2.2.4 Background / Mode Select (BKGD/MS)
During a power-on-reset (POR) or background debug force reset (see Section 5.7.2, “System Background
Debug Force Reset Register (SBDFR),” for more information), the BKGD/MS pin functions as a mode
select pin. Immediately after any reset, the pin functions as the background pin and can be used for
background debug communication. The BKGD/MS pin contains an internal pullup device.
If nothing is connected to this pin, the MCU will enter normal operating mode at the rising edge of the
internal reset after a POR or force BDC reset. If a debug system is connected to the 6-pin standard
background debug header, it can hold BKGD/MS low during a POR or immediately after issuing a
background debug force reset, which will force the MCU to active background mode.
The BKGD pin is used primarily for background debug controller (BDC) communications using a custom
protocol that uses 16 clock cycles of the target MCU’s BDC clock per bit time. The target MCU’s BDC
clock could be as fast as the maximum bus clock rate, so there must never be any significant capacitance
connected to the BKGD/MS pin that could interfere with background serial communications.
Although the BKGD pin is a pseudo open-drain pin, the background debug communication protocol
provides brief, actively driven, high speedup pulses to ensure fast rise times. Small capacitances from
cables and the absolute value of the internal pullup device play almost no role in determining rise and fall
times on the BKGD pin.
2.2.5 General-Purpose I/O and Peripheral Ports
The MC9S08SG8 series of MCUs support up to 16 general-purpose I/O pins which are shared with
on-chip peripheral functions (timers, serial I/O, ADC, etc.).

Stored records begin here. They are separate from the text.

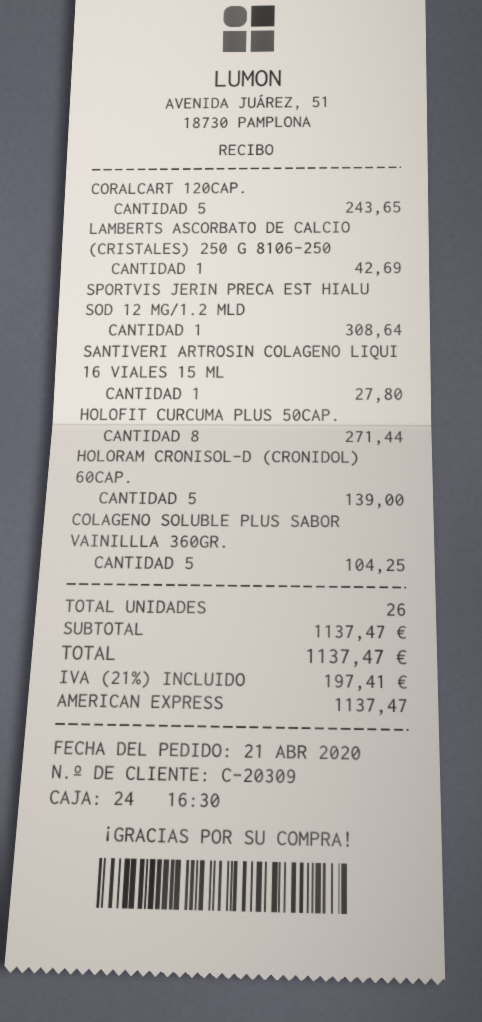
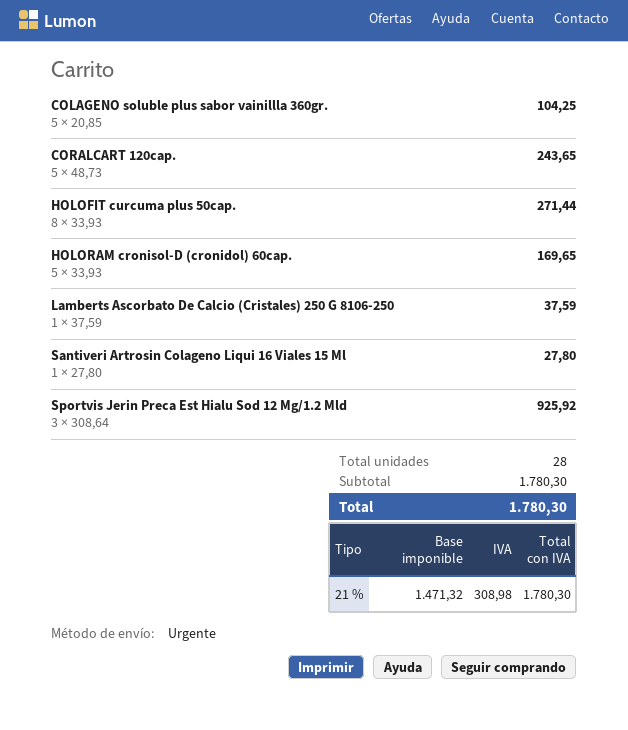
LAMBERTS ASCORBATO DE CALCIO (CRISTALES) 250 G 8106-250: 1 for 42.69 -> 1 for 37.59
SPORTVIS JERIN PRECA EST HIALU SOD 12 MG/1.2 MLD: 1 for 308.64 -> 3 for 925.92
HOLORAM CRONISOL-D (CRONIDOL) 60CAP.: 5 for 139.00 -> 5 for 169.65
total quantity: 26 -> 28
subtotal: 1137.47 -> 1780.30
tax: 21% = 197.41 -> 21% = 308.98
total: 1137.47 -> 1780.30

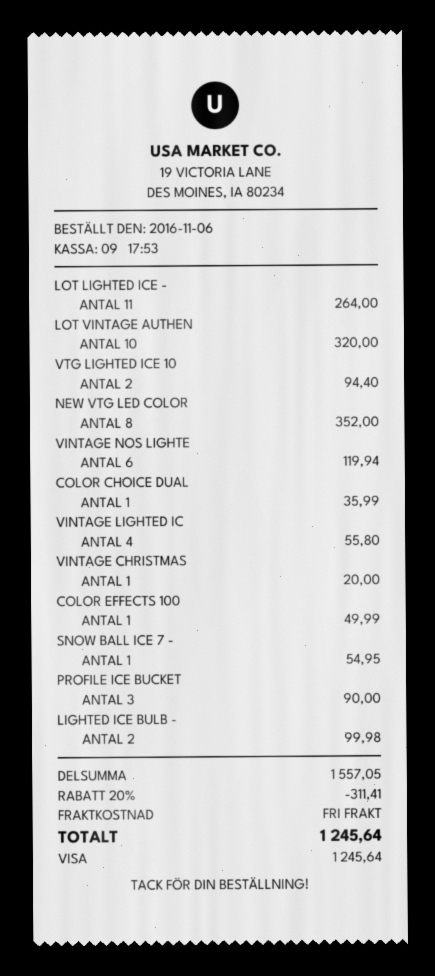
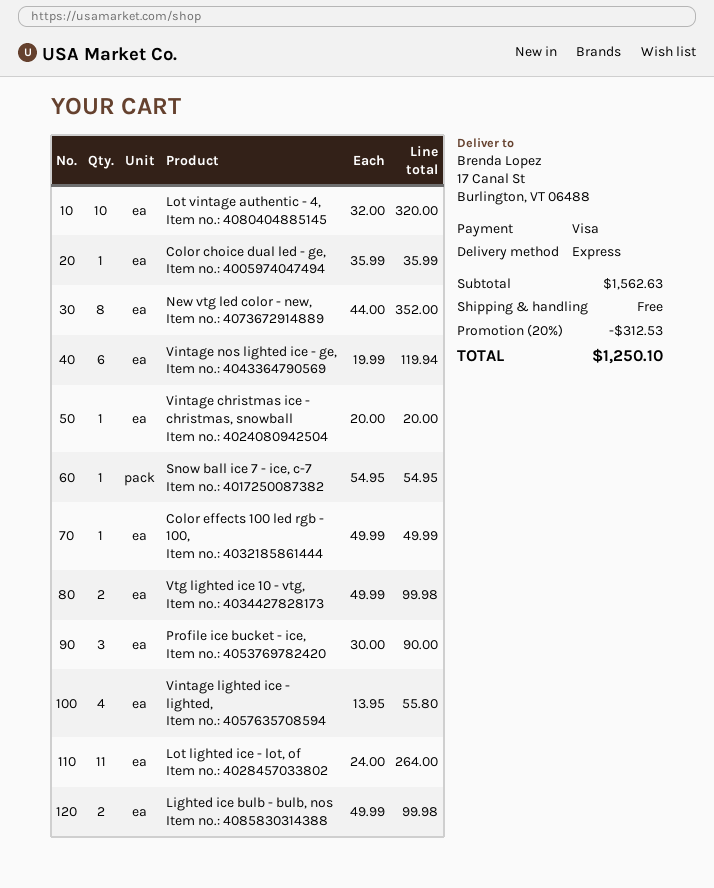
VTG LIGHTED ICE 10: 2 for 94.40 -> 2 for 99.98
subtotal: 1557.05 -> 1562.63
discount: 20% = 311.41 -> 20% = 312.53
total: 1245.64 -> 1250.10

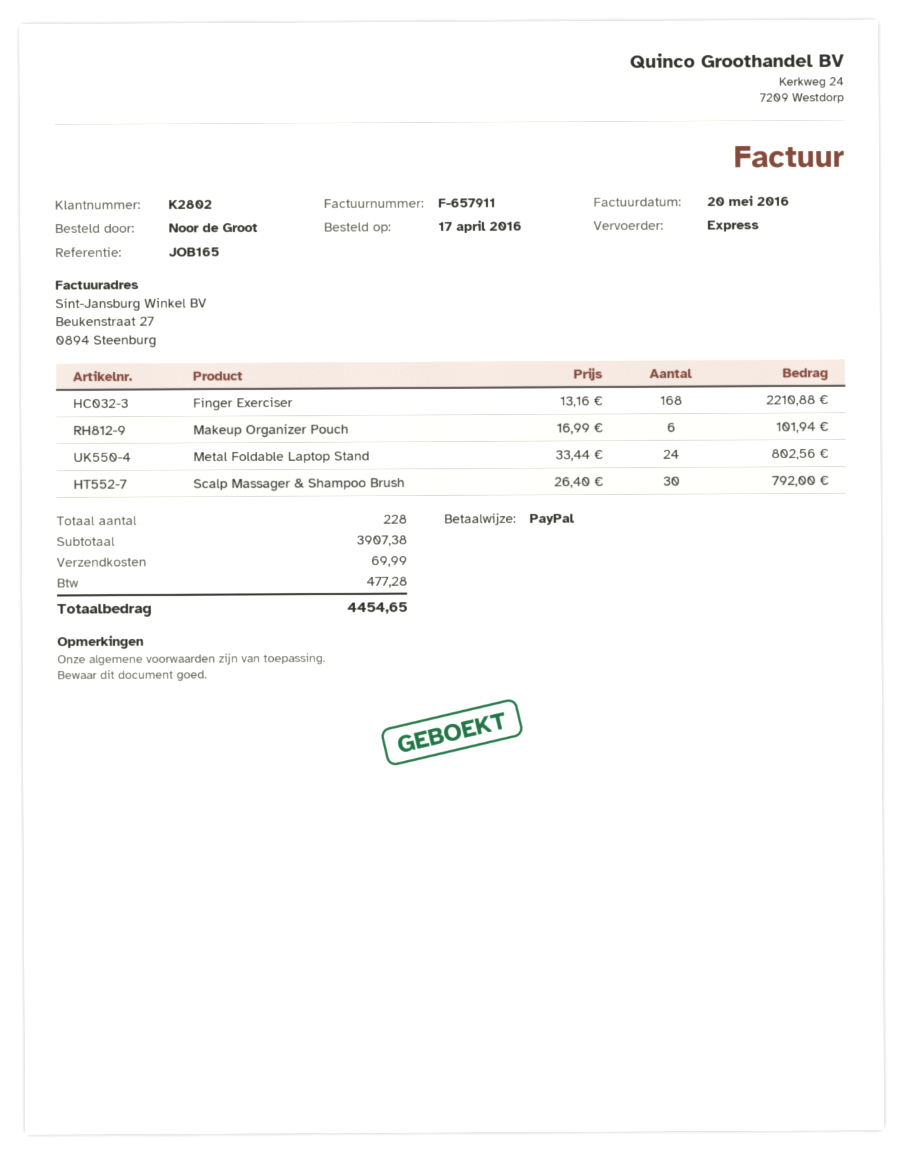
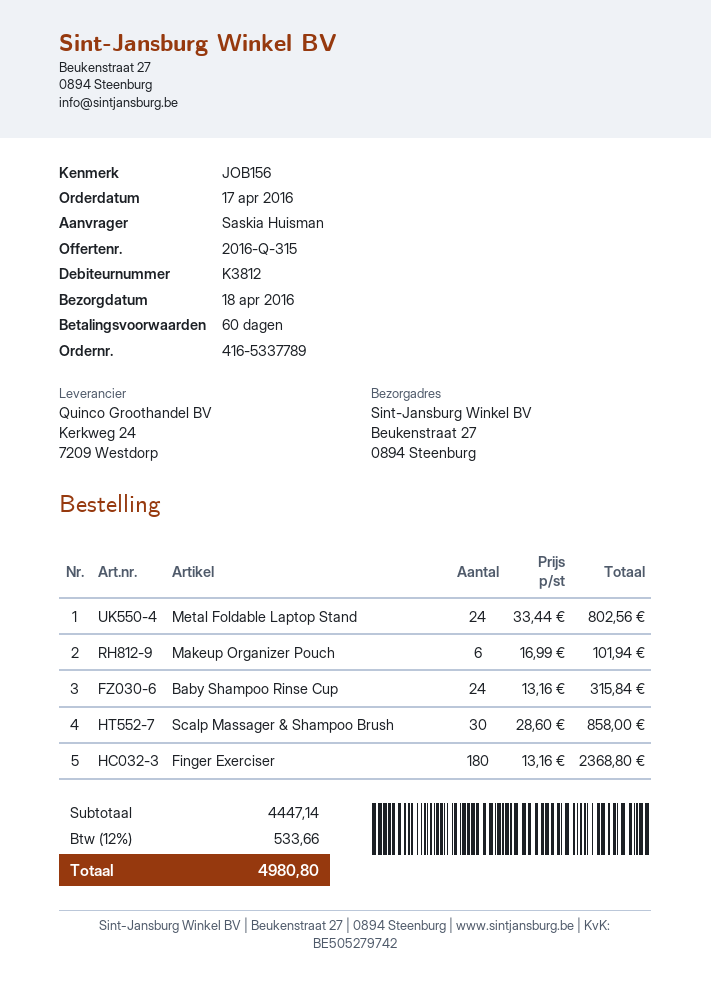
customer number: K2802 -> K3812
reference: JOB165 -> JOB156
ordered by: Noor de Groot -> Saskia Huisman
Finger Exerciser: 168 x 13.16 = 2210.88 -> 180 x 13.16 = 2368.80
Scalp Massager & Shampoo Brush: 30 x 26.40 = 792.00 -> 30 x 28.60 = 858.00
Baby Shampoo Rinse Cup: none -> 24 x 13.16 = 315.84
subtotal: 3907.38 -> 4447.14
shipping: 69.99 -> none
tax: 477.28 -> 533.66
total: 4454.65 -> 4980.80

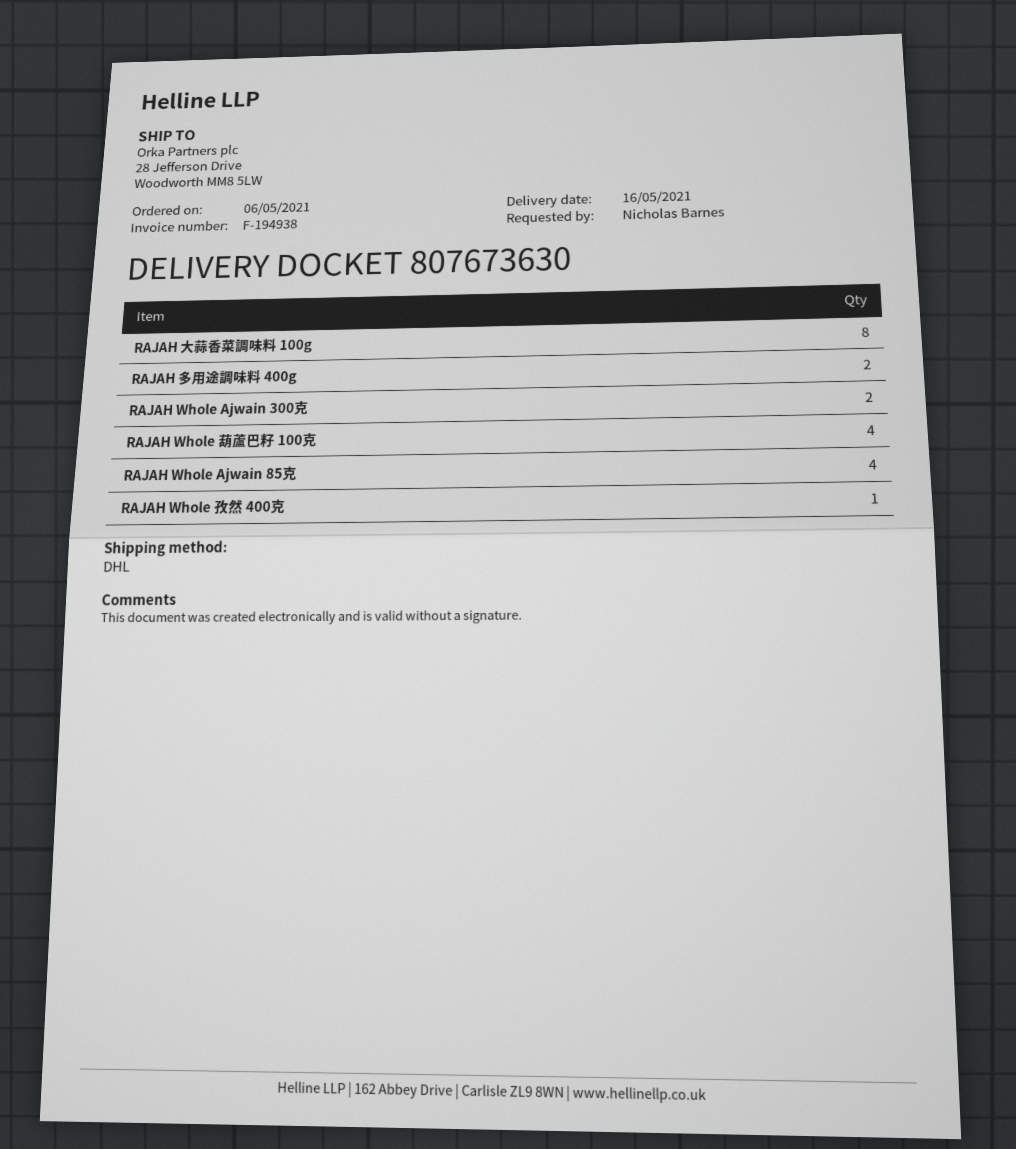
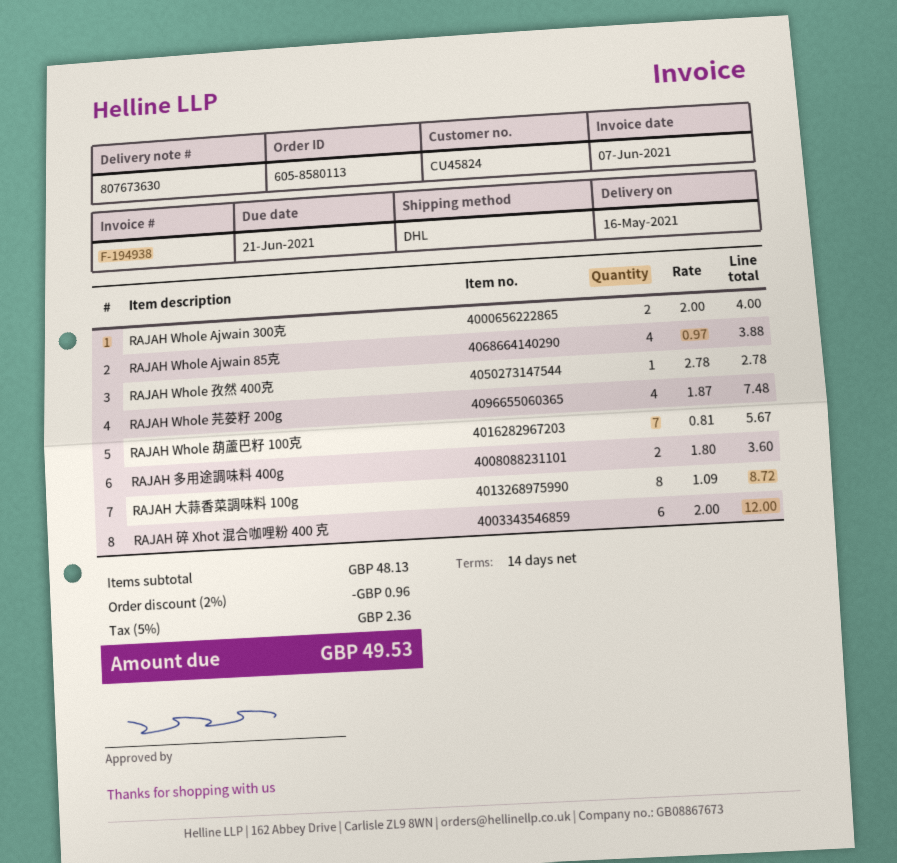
RAJAH Whole 葫蘆巴籽 100克: 4 -> 7
RAJAH Whole 芫荽籽 200g: none -> 4
RAJAH 碎 Xhot 混合咖哩粉 400 克: none -> 6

When a port pin is configured as a general-purpose output or a peripheral uses the port pin as an output,
software can select one of two drive strengths and enable or disable slew rate control. When a port pin is
configured as a general-purpose input or a peripheral uses the port pin as an input, software can enable a
pull-up device. Immediately after reset, all of these pins are configured as high-impedance general-purpose
inputs with internal pull-up devices disabled.
When an on-chip peripheral system is controlling a pin, data direction control bits still determine what is
read from port data registers even though the peripheral module controls the pin direction by controlling
the enable for the pin’s output buffer. For information about controlling these pins as general-purpose I/O
pins, see Chapter 6, “Parallel Input/Output Control.”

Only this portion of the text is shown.